2014-08-25 Thread Du Li
Never mind. I have resolved this issue by moving the local guava
dependency forward.

Du



On 8/22/14, 5:08 PM, "Du Li"  wrote:

>I thought the fix had been pushed to the apache master ref. commit
>"[SPARK-2848] Shade Guava in uber-jars" By Marcelo Vanzin on 8/20. So my
>previous email was based on own build of the apache master, which turned
>out not working yet.
>
>Marcelo: Please correct me if I got that commit wrong.
>
>Thanks,
>Du
>
>
>
>On 8/22/14, 11:41 AM, "Marcelo Vanzin"  wrote:
>
>>SPARK-2420 is fixed. I don't think it will be in 1.1, though - might
>>be too risky at this point.
>>
>>I'm not familiar with spark-sql.
>>
>>On Fri, Aug 22, 2014 at 11:25 AM, Andrew Lee  wrote:
>>> Hopefully there could be some progress on SPARK-2420. It looks like
>>>shading
>>> may be the voted solution among downgrading.
>>>
>>> Any idea when this will happen? Could it happen in Spark 1.1.1 or Spark
>>> 1.1.2?
>>>
>>> By the way, regarding bin/spark-sql? Is this more of a debugging tool
>>>for
>>> Spark job integrating with Hive?
>>> How does people use spark-sql? I'm trying to understand the rationale
>>>and
>>> motivation behind this script, any idea?
>>>
>>>
 Date: Thu, 21 Aug 2014 16:31:08 -0700
>>>
 Subject: Re: Hive From Spark
 From: van...@cloudera.com
 To: l...@yahoo-inc.com.invalid
 CC: user@spark.apache.org; u...@spark.incubator.apache.org;
 pwend...@gmail.com
>>>

 Hi Du,

 I don't believe the Guava change has made it to the 1.1 branch. The
 Guava doc says "hashInt" was added in 12.0, so what's probably
 happening is that you have and old version of Guava in your classpath
 before the Spark jars. (Hadoop ships with Guava 11, so that may be the
 source of your problem.)

 On Thu, Aug 21, 2014 at 4:23 PM, Du Li 
wrote:
 > Hi,
 >
 > This guava dependency conflict problem should have been fixed as of
 > yesterday according to
https://issues.apache.org/jira/browse/SPARK-2420
 >
 > However, I just got java.lang.NoSuchMethodError:
 >
 > 
com.google.common.hash.HashFunction.hashInt(I)Lcom/google/common/hash/H
a
shCode;
 > by the following code snippet and ³mvn3 test² on Mac. I built the
latest
 > version of spark (1.1.0-SNAPSHOT) and installed the jar files to the
 > local
 > maven repo. From my pom file I explicitly excluded guava from almost
all
 > possible dependencies, such as spark-hive_2.10-1.1.0.SNAPSHOT, and
 > hadoop-client.
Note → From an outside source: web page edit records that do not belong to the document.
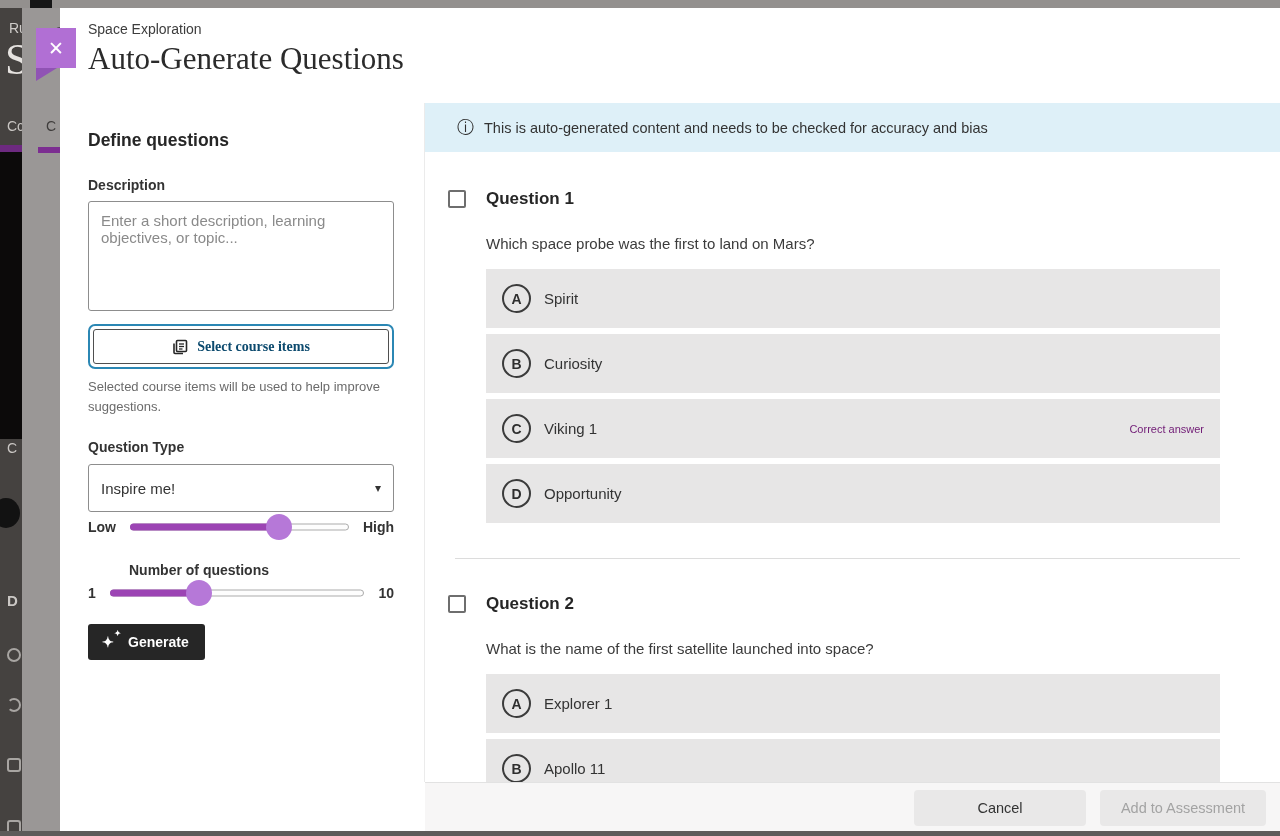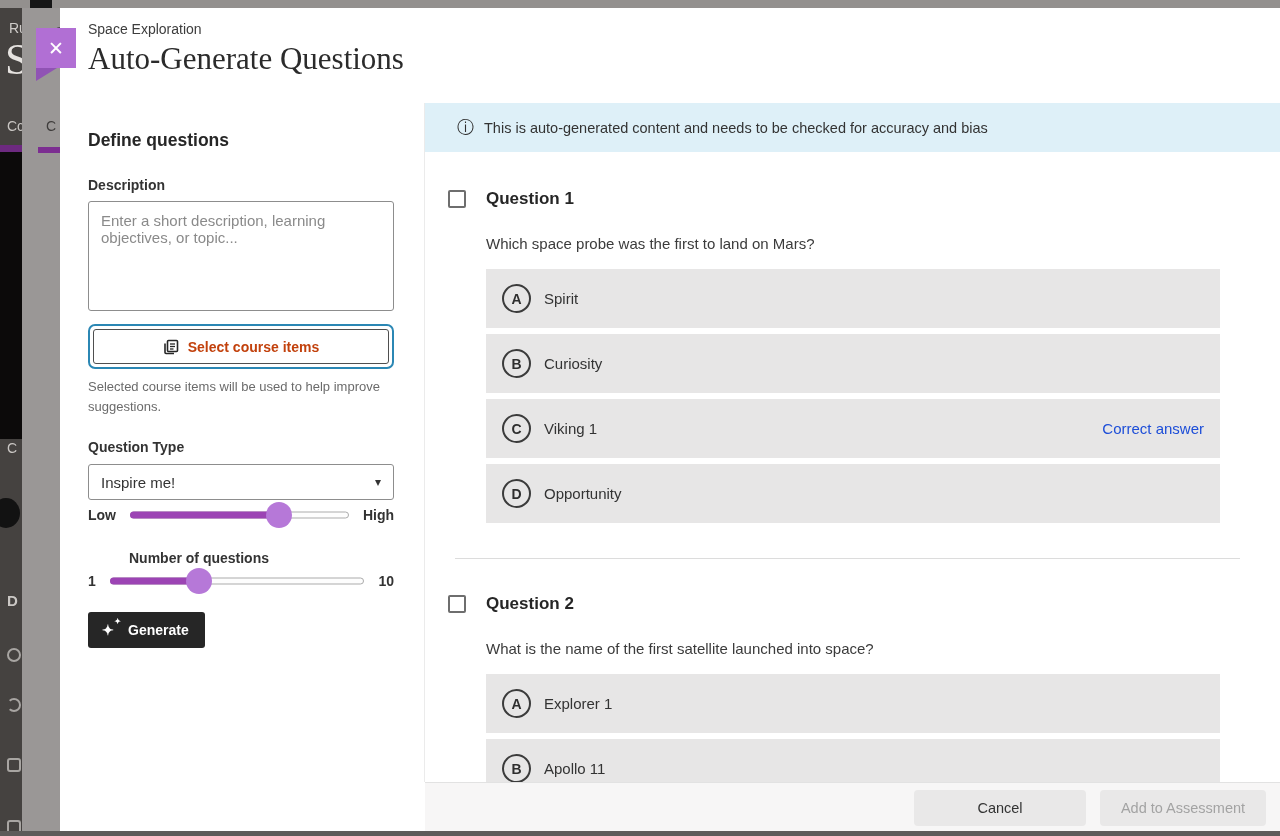"Select course items" .course-items-btn { color: #c2410c -> #0c4a6e; font-family: Liberation Sans, sans-serif -> Liberation Serif, serif }
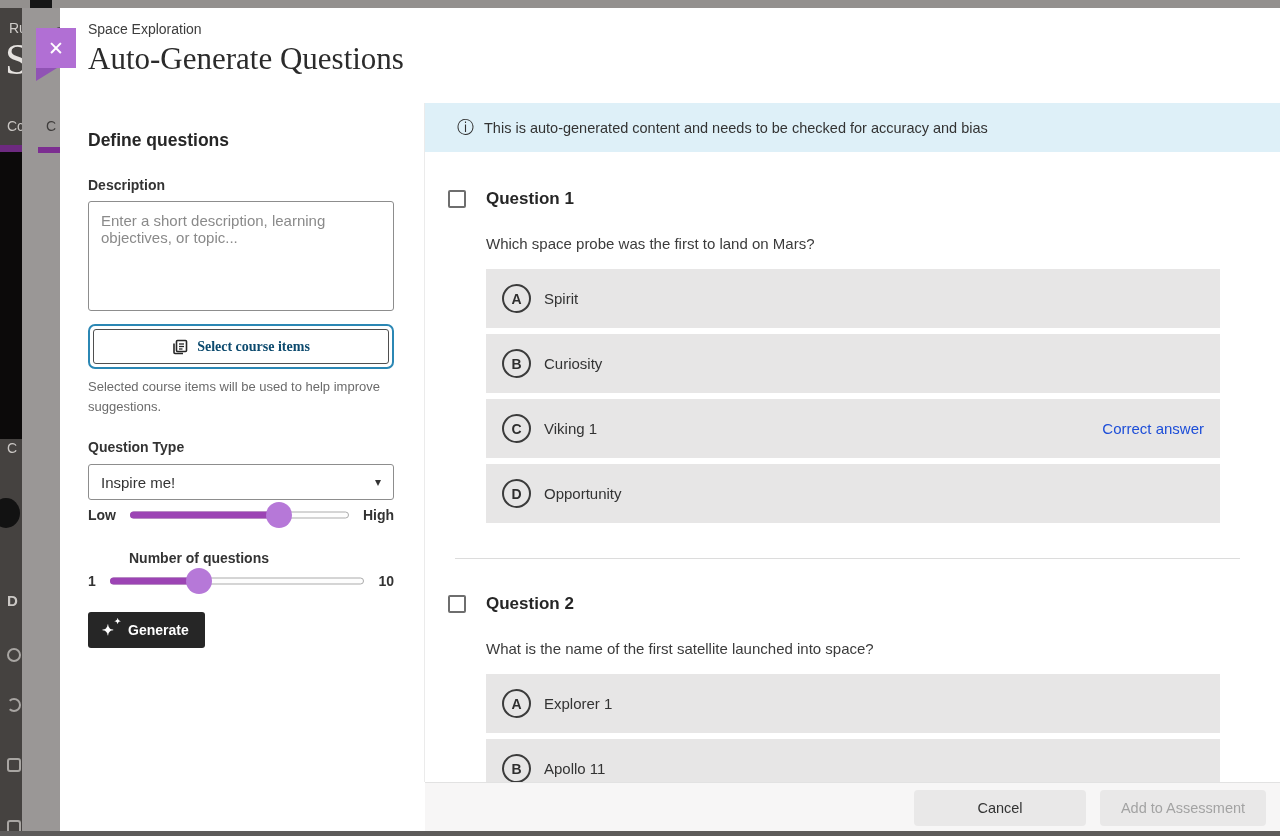"Correct answer" .correct-badge { color: #1d4ed8 -> #701a75; font-size: 15px -> 11px }
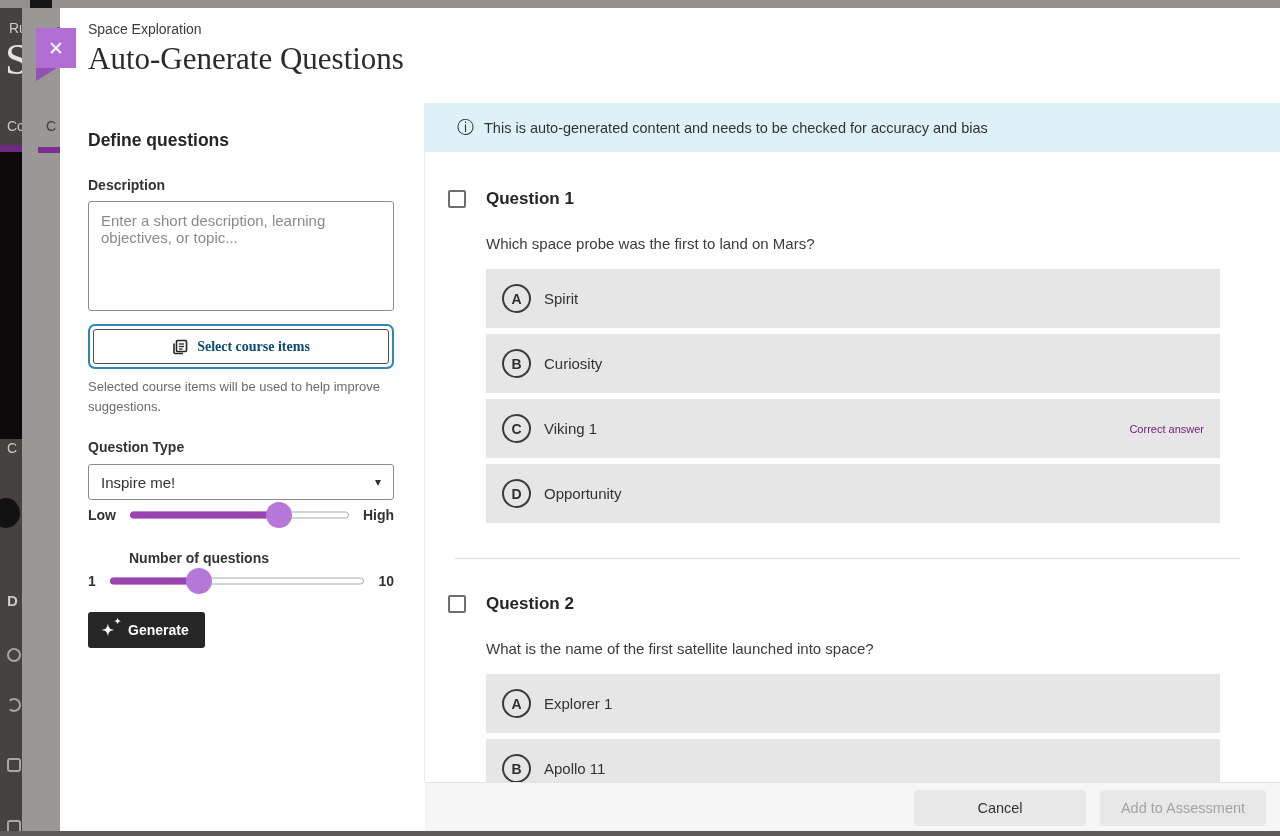"Inspire me!" .select-box { height: 36px -> 48px }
This snippet is abstracted from a larger project. So
the
 > pom.xml includes many dependencies although not all are required by
this
 > snippet. The pom.xml is attached.
 >
 > Anybody knows what to fix it?
 >
 > Thanks,
 > Du
 > ---
 >
 > package com.myself.test
 >
 > import org.scalatest._
 > import org.apache.hadoop.io.{NullWritable, BytesWritable}
 > import org.apache.spark.{SparkContext, SparkConf}
 > import org.apache.spark.SparkContext._
 >
 > class MyRecord(name: String) extends Serializable {
 > def getWritable(): BytesWritable = {
 > new
 > 
BytesWritable(Option(name).getOrElse("\\N").toString.getBytes("UTF-8"))
 > }
 >
 > final override def equals(that: Any): Boolean = {
 > if( !that.isInstanceOf[MyRecord] )
 > false
 > else {
 > val other = that.asInstanceOf[MyRecord]
 > this.getWritable == other.getWritable
 > }
 > }
 > }
 >
 > class MyRecordTestSuite extends FunSuite {
 > // construct an MyRecord by Consumer.schema
 > val rec: MyRecord = new MyRecord("James Bond")
 >
 > test("generated SequenceFile should be readable from spark") {
 > val path = "./testdata/"
 >
 > val conf = new SparkConf(false).setMaster("local").setAppName("test
data
 > exchange with Hive")
 > conf.set("spark.driver.host", "localhost")
 > val sc = new SparkContext(conf)
 > val rdd = sc.makeRDD(Seq(rec))
 > rdd.map((x: MyRecord) => (NullWritable.get(), x.getWritable()))
 > .saveAsSequenceFile(path)
 >
 > val bytes = sc.sequenceFile(path, classOf[NullWritable],
 > classOf[BytesWritable]).first._2
 > assert(rec.getWritable() == bytes)
 >
 > sc.stop()
 > System.clearProperty("spark.driver.port")
 > }
 > }
 >
 >
 > From: Andrew Lee 
 > Reply-To: "user@spark.apache.org" 
 > Date: Monday, July 21, 2014 at 10:27 AM
 > To: "user@spark.apache.org" ,
 > "u...@spark.incubator.apache.org" 
 >
 > Subject: RE: Hive From Spark
 >
 > Hi All,
 >
 > Currently, if you are running Spark HiveContext API with Hive 0.12,
it
 > won't
 > work due to the following 2 libraries which are not consistent with
Hive
 > 0.12 and Hadoop as well. (Hive libs aligns with Hadoop libs, and as
a
 > common
 > practice, they should be consistent to work inter-operable).
 >

Spark Screencast doesn't show in Chrome on OS X

2014-08-25 Thread Nick Chammas
https://spark.apache.org/screencasts/1-first-steps-with-spark.html

The embedded YouTube video shows up in Safari on OS X but not in Chrome.

How come?

Nick




--
View this message in context: 
http://apache-spark-user-list.1001560.n3.nabble.com/Spark-Screencast-doesn-t-show-in-Chrome-on-OS-X-tp12782.html
Sent from the Apache Spark User List mailing list archive at Nabble.com.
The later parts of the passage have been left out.